La communication sur les budgets participatifs n’est-elle pas bonne ? Le principe même de budget participatif est-il trop flou pour la plupart des français·e·s ? Les modalités de scrutins où les règles de vote sont-elles inadaptées ? La nature des projets éligibles est-elle trop restrictive ? … Autant de questions que l’on retrouve en examinant le bilan du budget participatif de la Ville de Caen, dont le fonctionnement est très s
Co-prototypage d'un questionnaire concernant les budgets participatifs
Après avoir découvert les différents modes de scrutin et règles de vote, après les avoir testés, manipulés, examinés, après avoir découvert deux exemples de budgets participatifs concrets, les participant·e·s de sont maintenant appelé·e·s à contribuer aux travaux des chercheurs et chercheuses qui animent cet atelier en prototypant un questionnaire qui aura vocation à mieux comprendre pourquoi les français·e·s ne se mobilisent pas lorsqu’on leur offre l’occasion de choisir des investissements collectifs de proximité qui pourraient pourtant leur être pratiques ou agréables au quotidien.
En somme : comment rendre ces budgets participatifs plus compréhensibles, plus attractifs, plus intéressants auprès du grand public ? Chaque groupe se met au travail….
Les co-productions du jeudi : du fun et de la proximité !
Lors du premier atelier, celui du jeudi, les publics ont surtout exploré la piste du fun et du ludique.

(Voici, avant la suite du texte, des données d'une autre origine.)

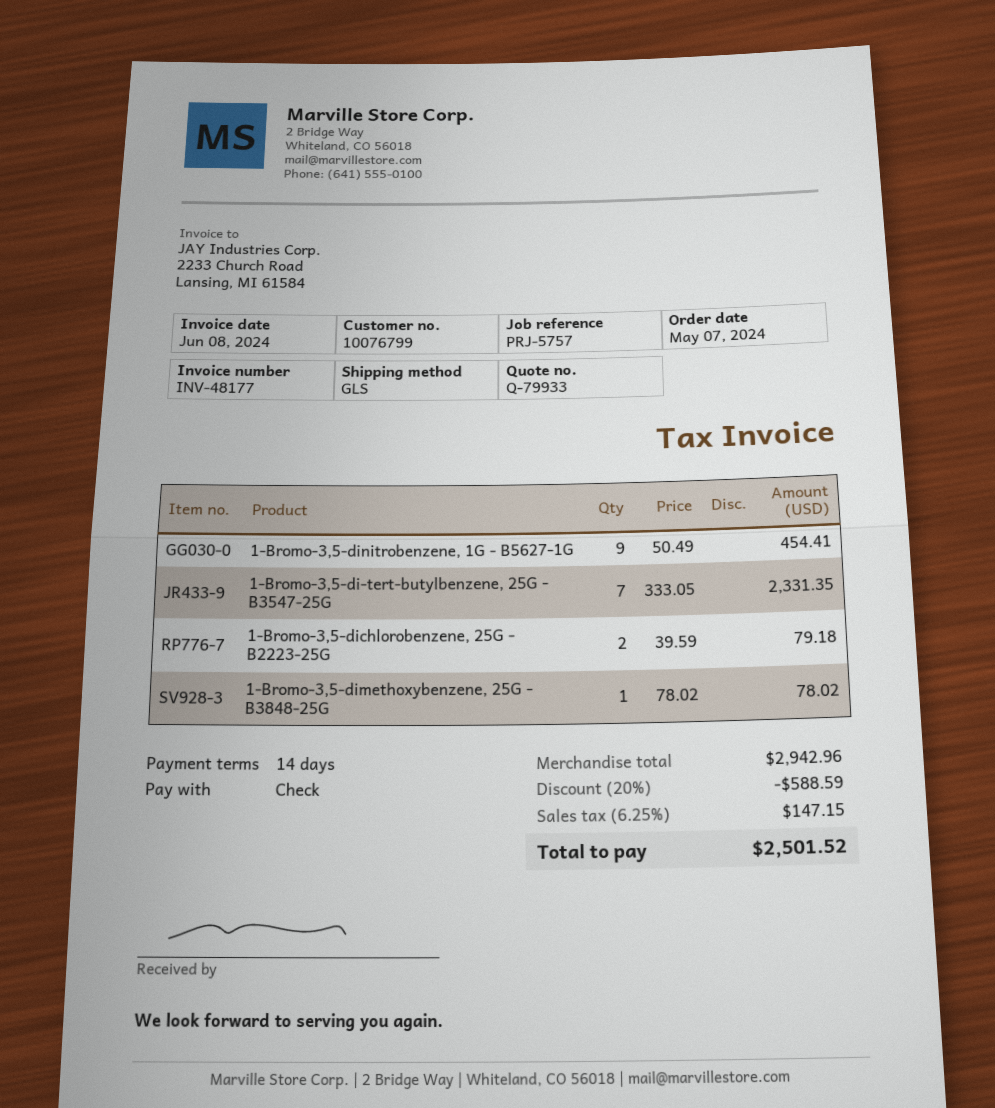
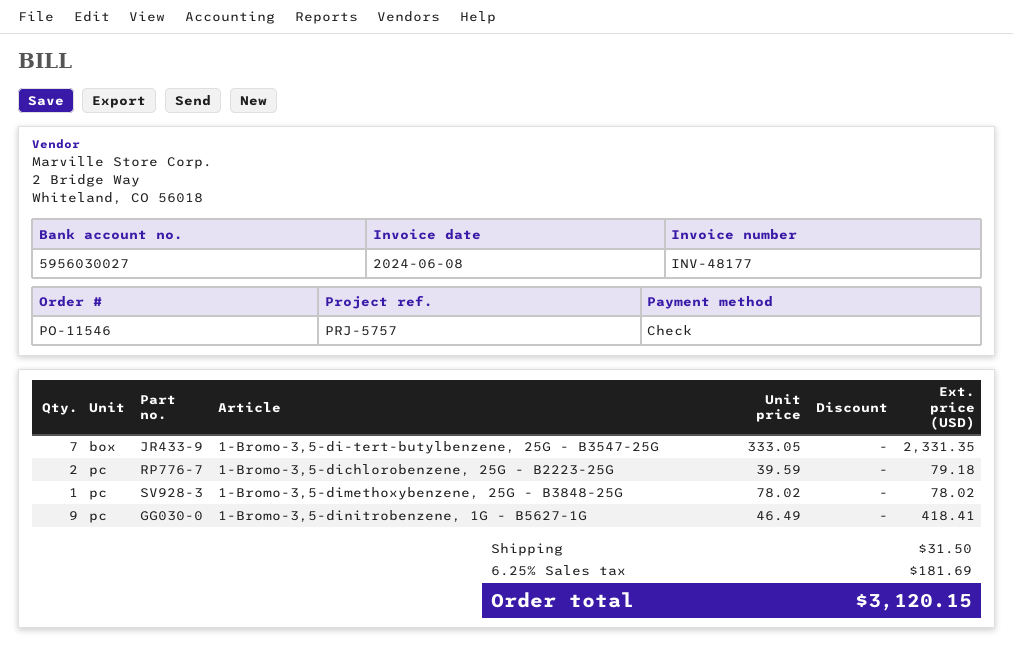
1-Bromo-3,5-dinitrobenzene, 1G - B5627-1G: 9 x 50.49 = 454.41 -> 9 x 46.49 = 418.41
discount: 20% = 588.59 -> none
shipping: none -> 31.50
tax: 6.25% = 147.15 -> 6.25% = 181.69
total: 2501.52 -> 3120.15

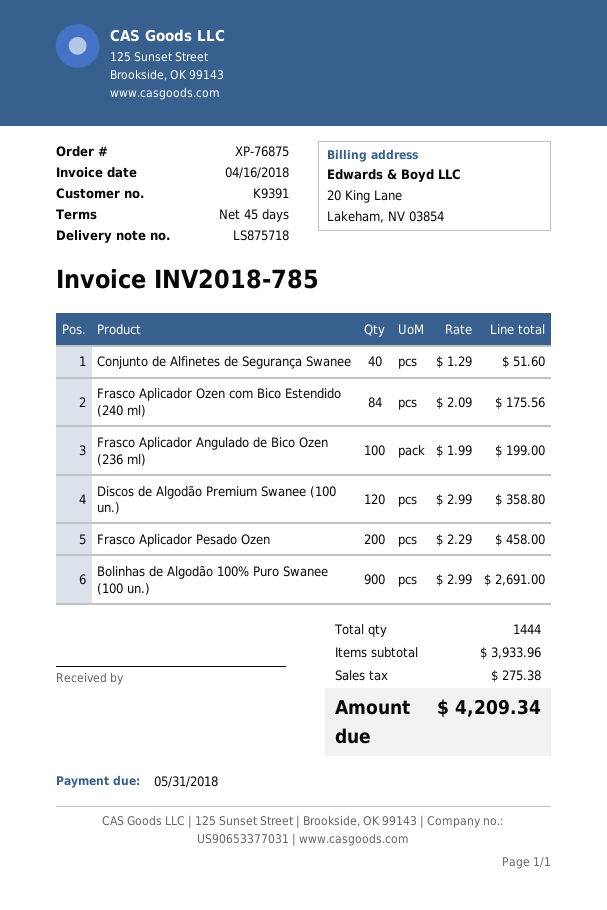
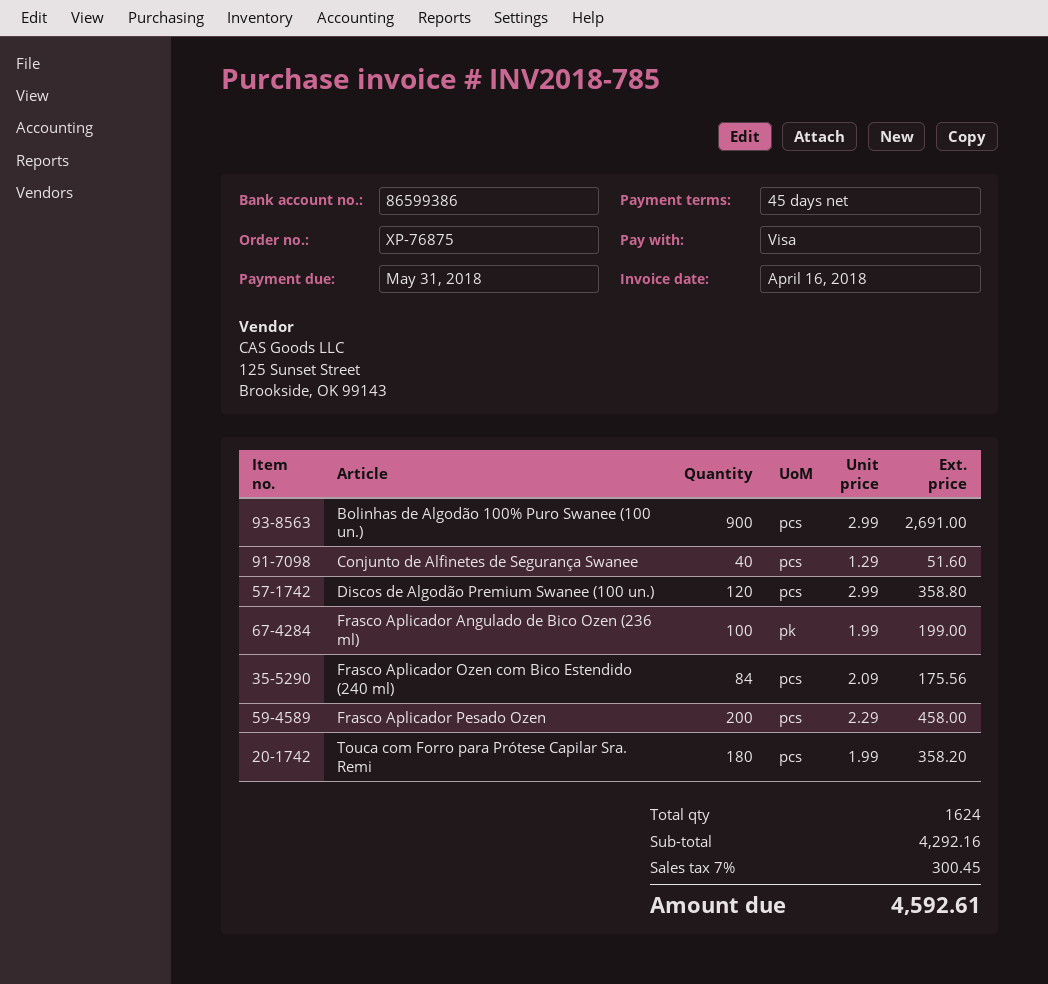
Touca com Forro para Prótese Capilar Sra. Remi: none -> 180 x 1.99 = 358.20
total quantity: 1444 -> 1624
subtotal: 3933.96 -> 4292.16
tax: 275.38 -> 300.45
total: 4209.34 -> 4592.61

Les questionnaires proposés cherchent d'abord à ne pas rebuter les personnes qui seront sondées, le ton des questions est familier, "sans prise de tête", le style quizz a été très utilisé, et de nombreuses questions de proximité ont été glissées (par exemple, pour sonder des caennais·e·s, plusieurs questions portant sur des lieux emblématiques de la ville ou des artistes locaux ont été posées), des dessins ont été ajoutés...
Et des canaux de diffusion de proximité pour ces questionnaires ont été plébiscités (Mairie, École, boîte aux lettres, local associatif...).
Lors de ces restitutions, le terme même de "budget participatif" a été remis en cause, jugé trop repoussant ("j'ai toujours détesté la comptabilité, je ne vais aller spontanément sur un dispositif qui me parle de budget ! Ca me donne des boutons").
Enfin, les publics ont aussi mis l'accent sur l'aspect données privées et ont conseillé de ne pas demander d'informations personnelles trop précises sur les questionnaires.
Les co-productions du jeudi : du sens et du politique !
Lors du second atelier, les publics ont mis en avant de nombreux éléments similaires à ceux de la veille sur la proximité, les canaux de diffusion et la tonalité ludique des questionnaires mais l'accent a été plus particulièrement mis sur la dimension politique des budgets participatifs.
Les participant·e·s ont, par leurs questions, souhaitez en savoir plus sur le rapport au politique et à la démocratie des personnes sondées : "Avez-vous déjà voté ?", "Sur une échelle de 1 à 10, quel est votre degré de confiance dans la politique locale ?", "vous tenez-vous au courant de ce qui se fait dans votre quartier ? dans votre ville ?", "souhaitez-vous êtes sondé·e·s durant le mandat ? et si oui, de quelle façon ?"...
Un autre apport marquant de cette deuxième matinée a été de demander aux sondé·e·s sur quels thèmes ils ou elles aimeraient être consulté·e·s : les investissements à visée sociale ? environnementale ? culturelle ? sanitaire ? économique ? ... Laissant entendre que si les gens ne se mobilisent pas c'est peut-être que les choix limités qu'on leur propose ne les intéressent pas tellement.
Enfin, l'organisation d'évènements festifs autour de ces questions (lors de fête de quartier, en marge de concerts en plein air...) a été proposé par deux groupes, ce type de rencontres vivantes donneraient plus de concret aux projets participatifs.